Side-chain motions in poly(methyl methacrylate)+SiO2 hosts of fluorescent dyes studied by thermally stimulated discharge currents: effects of confinement and blending

The thermally stimulated discharge (TSD) currents technique has been used to study different types of inter- and intra-molecular interactions between the components in poly(methyl methacrylate) (PMMA)-based systems. The TSD current signal of the side-chain dielectric β relaxation mode of PMMA has been comparatively studied in bulk PMMA, PMMA polymerized in-situ mesoporous silica-gel, and these matrices in the presence of polar and ionic (rhodamine 6G/Cl−) or non-polar (perylene derivatives) fluorescent dyes. The analysis of the TSD responses by means of partial heating and thermal sampling techniques indicates that polymerʹs confinement in SiO2 induces, firstly, an increase of the distributed energy barriers of the β relaxation mode, and secondly, an enhancement of the contribution of the faster relaxation modes (at T<Tmax(β)) in the overall strength of the β mechanism.
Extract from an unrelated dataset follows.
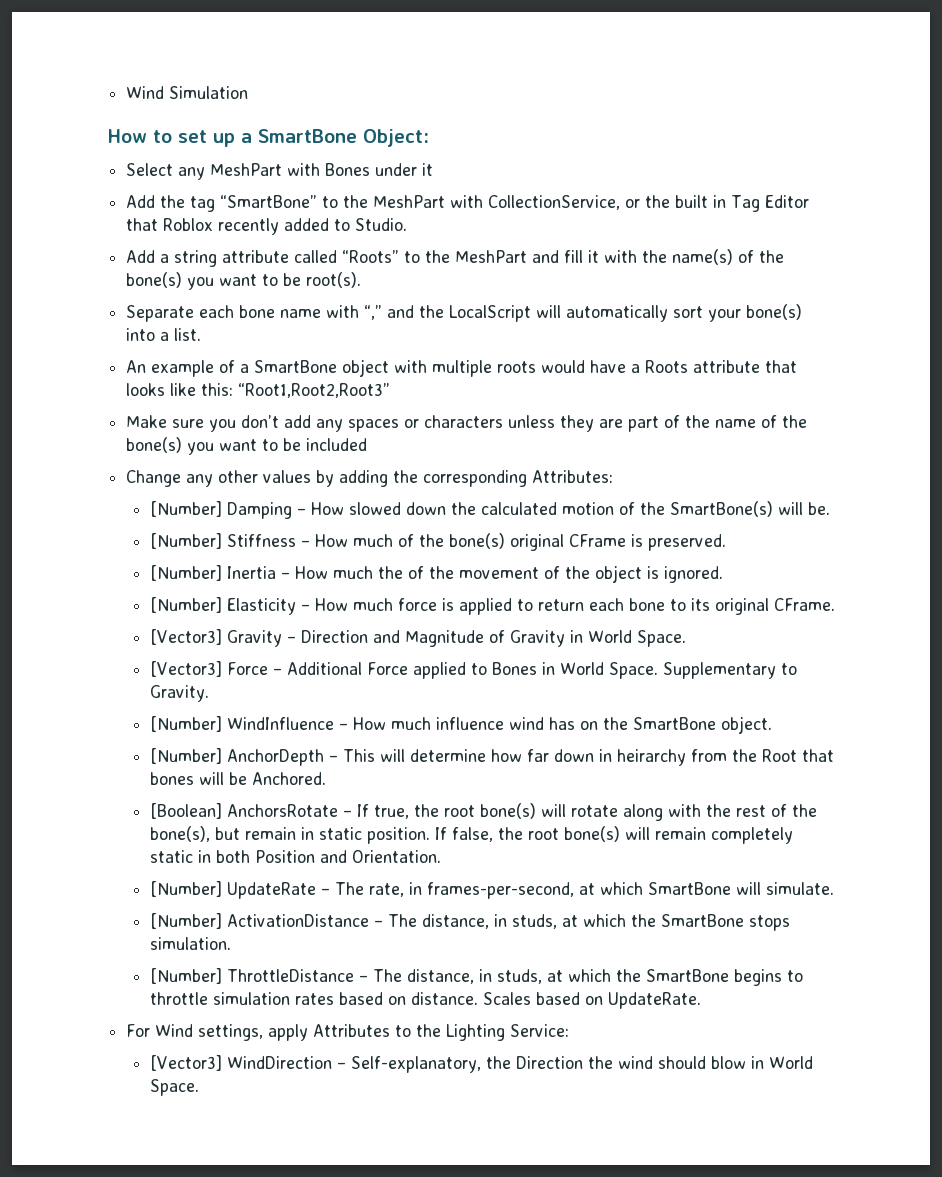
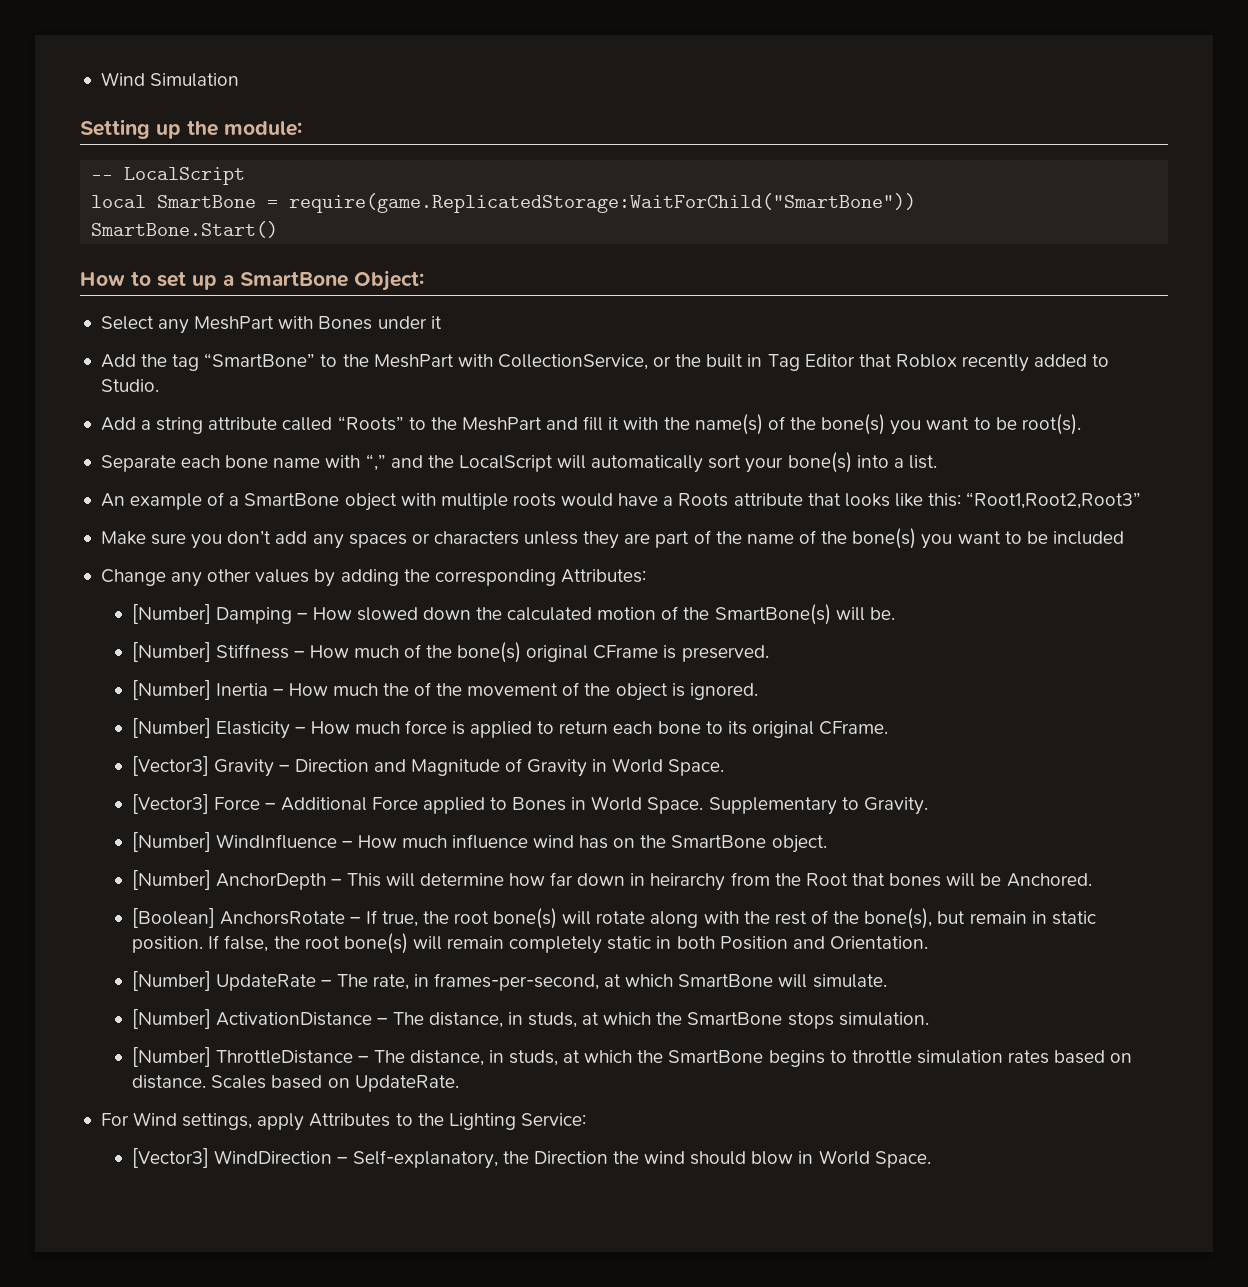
(249, 92) none -> [80,119,302,139] [91,167,246,185] [91,193,917,213] [91,221,279,238] // Setting up the module: // -- LocalScript // local SmartBone = require(game.ReplicatedStorage:WaitForChild("SmartBone")) // SmartBone.Start()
Basic features of the β bands (i.e. peak maximum and distribution of activation energies) exclude the occurrence of strong interactions between the perylene derivatives and the carbonyl groups of PMMA. To contrary, coupling effects appear between the motions of the side-groups of PMMA and rhodamine 6G. The results are interpreted in view of counteracting structural (e.g. modification of the polymerʹs free volume) and surface (hydrogen-bond interphase interactions) effects of confinement and blending on the relaxation dynamics of the pendant groups.